The Prichard Committee’s Position on Charter School Authorizing is Shortsighted
I have long been a fan of The Prichard Committee‘s education reform advocacy work in Kentucky. The organization has a rich history of pushing boundaries and challenging both policymakers and the public to consider uncomfortable but needed reform in education. But the Committee’s recent Statement on Charter Schools in Kentucky regarding charter school authorizing is incredibly shortsighted.
As one of the principles for considering charter schools in Kentucky, the Committee has taken the following stance:
- Authorization of charter schools should be by local boards of education following rules established by the state Board of Education that define processes for creation, conversion, renewal, revocation, closure and dissolution. Training of local boards, provided by the Department of Education, on charter school regulations, procedures and oversight should be required prior to any authorization. Authorization of charter schools should be allowable only in circumstances of persistently low-achieving schools and/or significant achievement gaps.
Such a stance is particularly problematic for advocates of high quality charter schools in Kentucky, first and foremost because we know from experience nationally that such an arrangement is not likely to lead to the creation of high quality charter schools in Kentucky. Iowa did something similar to what the Prichard Committee has called for and passed charter school legislation in 2002 which requires that charter schools be approved by local boards of education. The result is that there are only three charter schools in Iowa after 13 years. The position that only local school districts may serve as charter school authorizers in Kentucky, just as in Iowa, is nearly the same as taking the position that there should be no charter schools in Kentucky. As evidence, you are likely to find support for the Prichard Committee’s Statement from opponents of charter school legislation in the Kentucky.
Over the last 25 years, we have learned that state charter school laws can be written in ways that guarantee that there will be few if any charter schools in a state. Opponents of charter school legislation work hard to incorporate those types of provisions into charter schools laws wherever possible. Mississippi’s first charter school law is a prime example. Under Mississippi’s former charter school law, the State Board of Education was the sole authorizer for charter schools in the state, and only a local school district could apply to convert one of its persistently low performing schools to a charter school.Even if granted the charter, the operation of a Mississippi charter school would have remained with the local school district. The result was that no charter schools were authorized in Mississippi. In 2013, Mississippi revamped its law, allowing for the creation of start-up and conversation charter schools that may be authorized by local boards of education, or a newly created Mississippi Charter School Authorizer Board. As a result, charter schools with promise are now being authorized in Mississippi.

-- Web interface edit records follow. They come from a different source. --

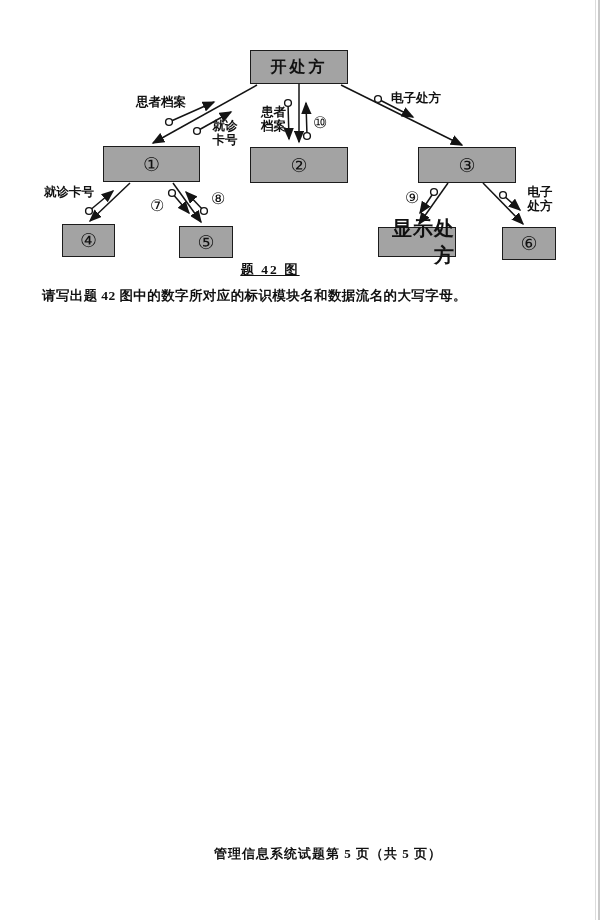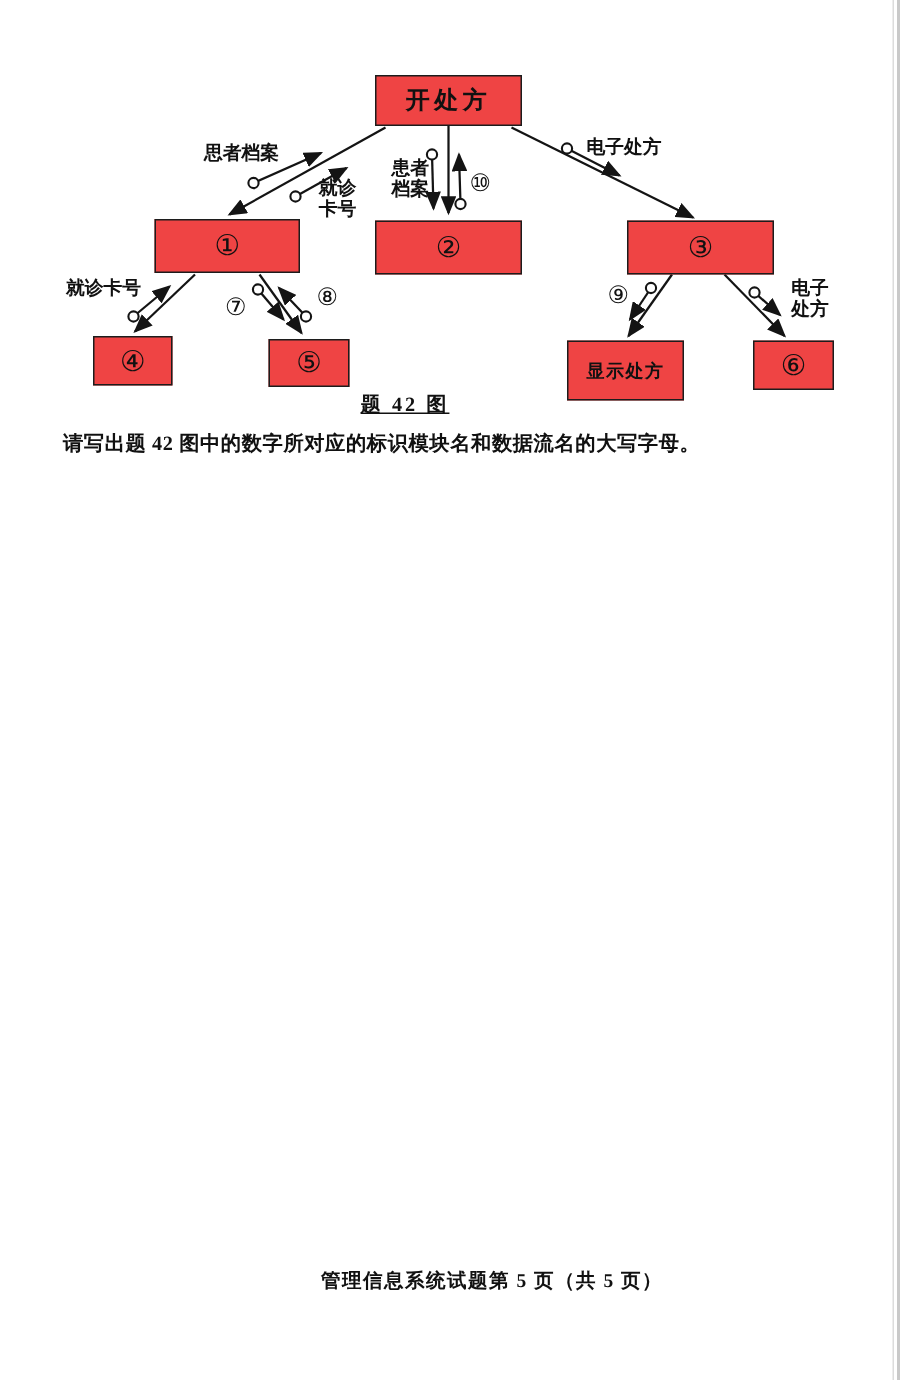--- a/index.html
+++ b/index.html
@@ -12,7 +12,7 @@
   .page-edge-line.outer{width:2px;background:#c9c9c9;}
   svg.diagram{position:absolute;left:0;top:0;z-index:1;}
   .node{
-    position:absolute;z-index:2;background:#ef4444;border:1.5px solid #1c1c1c;
+    position:absolute;z-index:2;background:#a3a3a3;border:1.5px solid #1c1c1c;
     display:flex;align-items:center;justify-content:center;
     font-weight:700;box-sizing:border-box;
   }

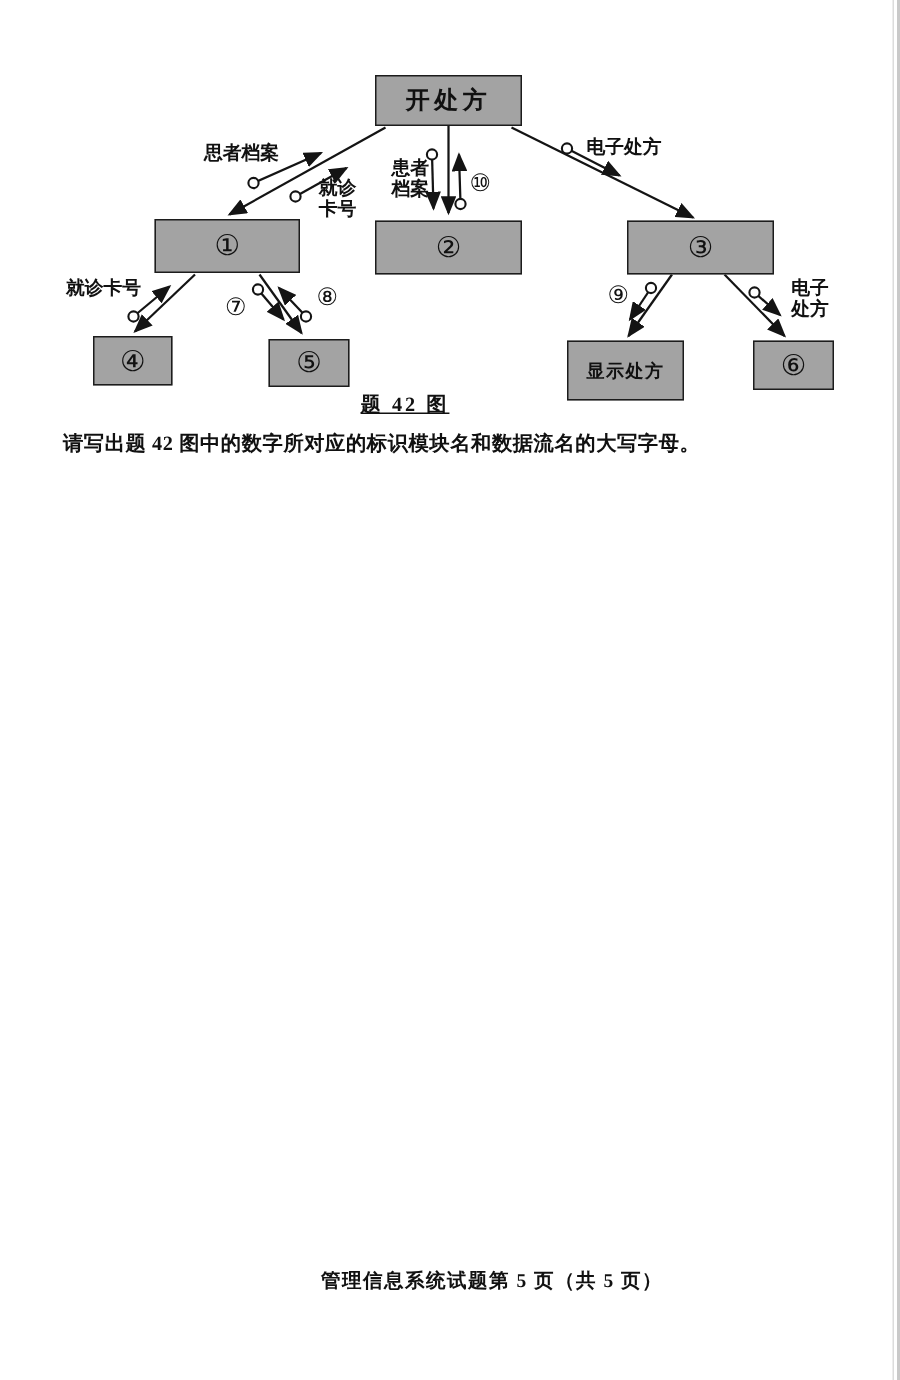--- a/index.html
+++ b/index.html
@@ -98,7 +98,7 @@
 
 <div class="flow-label" style="left:136px;top:96px;">思者档案</div>
 
-<div class="flow-label center" style="left:209px;top:120px;width:32px;font-family:Liberation Mono, monospace;">
+<div class="flow-label center" style="left:209px;top:120px;width:32px;">
   <div>就诊</div>
   <div>卡号</div>
 </div>

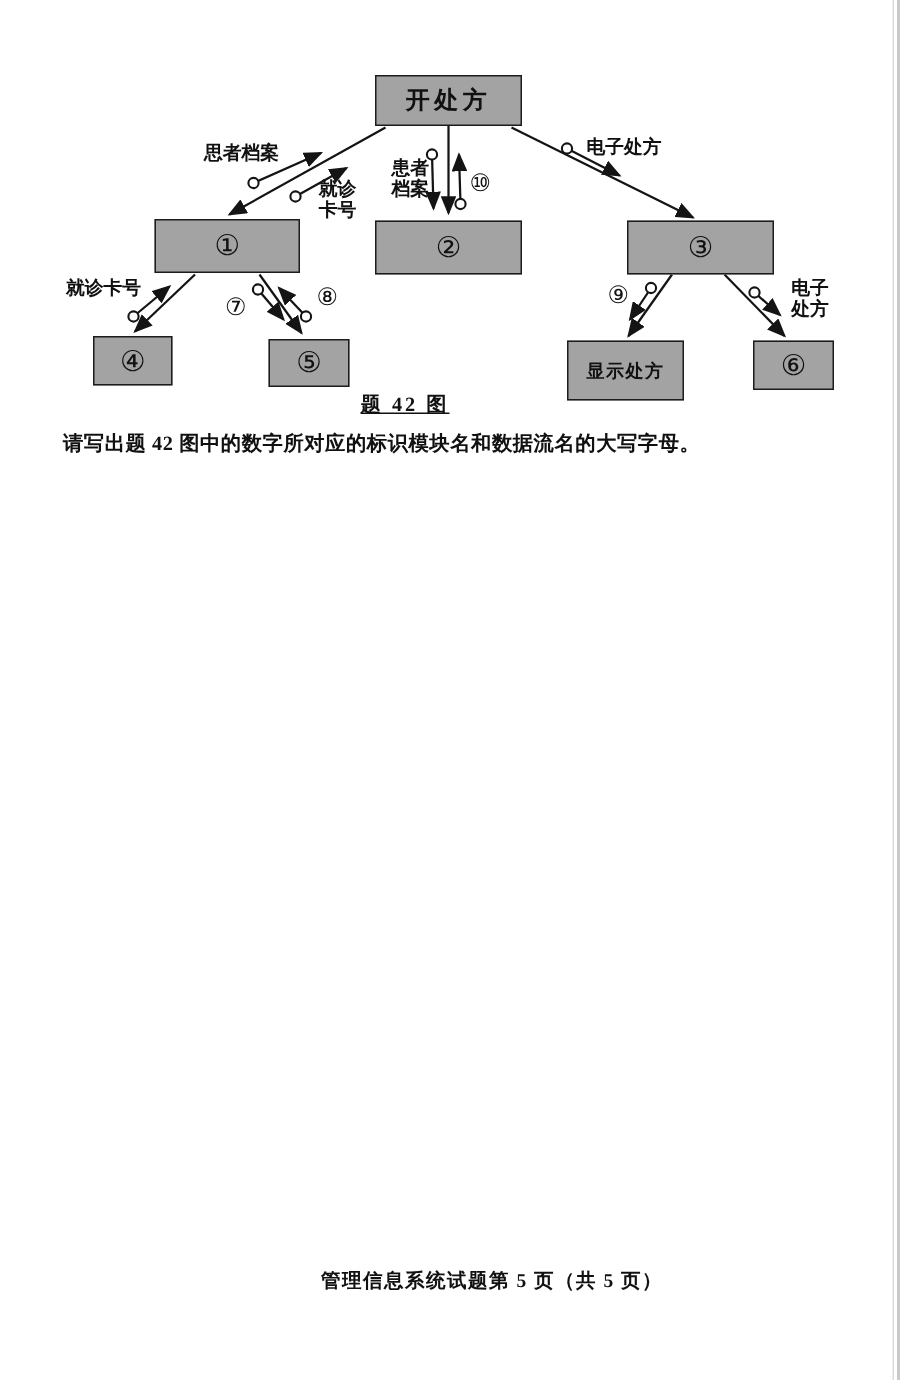--- a/index.html
+++ b/index.html
@@ -93,7 +93,7 @@
 <div class="node num" style="left:418px;top:147px;width:98px;height:36px;">③</div>
 <div class="node num" style="left:62px;top:224px;width:53px;height:33px;">④</div>
 <div class="node num" style="left:179px;top:226px;width:54px;height:32px;">⑤</div>
-<div class="node cn" style="left:378px;top:227px;width:78px;height:40px;font-size:12px;letter-spacing:1px;text-align:right;">显示处方</div>
+<div class="node cn" style="left:378px;top:227px;width:78px;height:30px;font-size:20px;letter-spacing:1px;text-align:right;">显示处方</div>
 <div class="node num" style="left:502px;top:227px;width:54px;height:33px;">⑥</div>
 
 <div class="flow-label" style="left:136px;top:96px;">思者档案</div>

Both the National Alliance for Public Charter Schools and the National Association of Charter School Authorizers (NACSA), national organizations with records for advocating for strong charter school laws and high quality charter schools, have taken the position that state legislation should allow for multiple authorizers for charter schools. In measuring how state’s laws stack up to their model charter school legislation, the National Alliance scores states on the extent to which state laws “allow two or more authorizing options (e.g., school districts and a state charter schools commission) for each applicant with direct application to each authorizer.”
NACSA’s position on charter school authorizers is below:
- NACSA encourages states to establish an alternative authorizer that meets NACSA’s Principles & Standards and which provides all charter school applicants with at least two authorizer options in every jurisdiction. Ideally, the alternative authorizer would be an ICB [independent charter board] and would have the ability to take applications directly, not just upon denial by the local school district. Regardless of the type, all authorizers should be required to implement strong practices in keeping with NACSA’s Principles & Standards, or similarly rigorous state standards for authorizers.
The Prichard Committee’s desire to limit charter school authorizing to local boards of education is out of line with what we have learned nationally about the establishment of high quality charter schools, and with the recommendations of respected charter school policy organizations. Further, the superintendents of Kentucky’s two largest school districts have made it clear that they do not want charter schools in Kentucky. With that understanding, taking the position that charter schools may only be authorized by local boards of education is nearly the same as the Prichard Committee saying that there should be no charter schools in Kentucky. If the Committee’s position is to support local boards of education in their opposition to charter schools in Kentucky, then they should simply say so. If that’s their position, they should make that position clear to the people of Kentucky, and not hide it behind a facade of moderate support for the establishment of charter schools.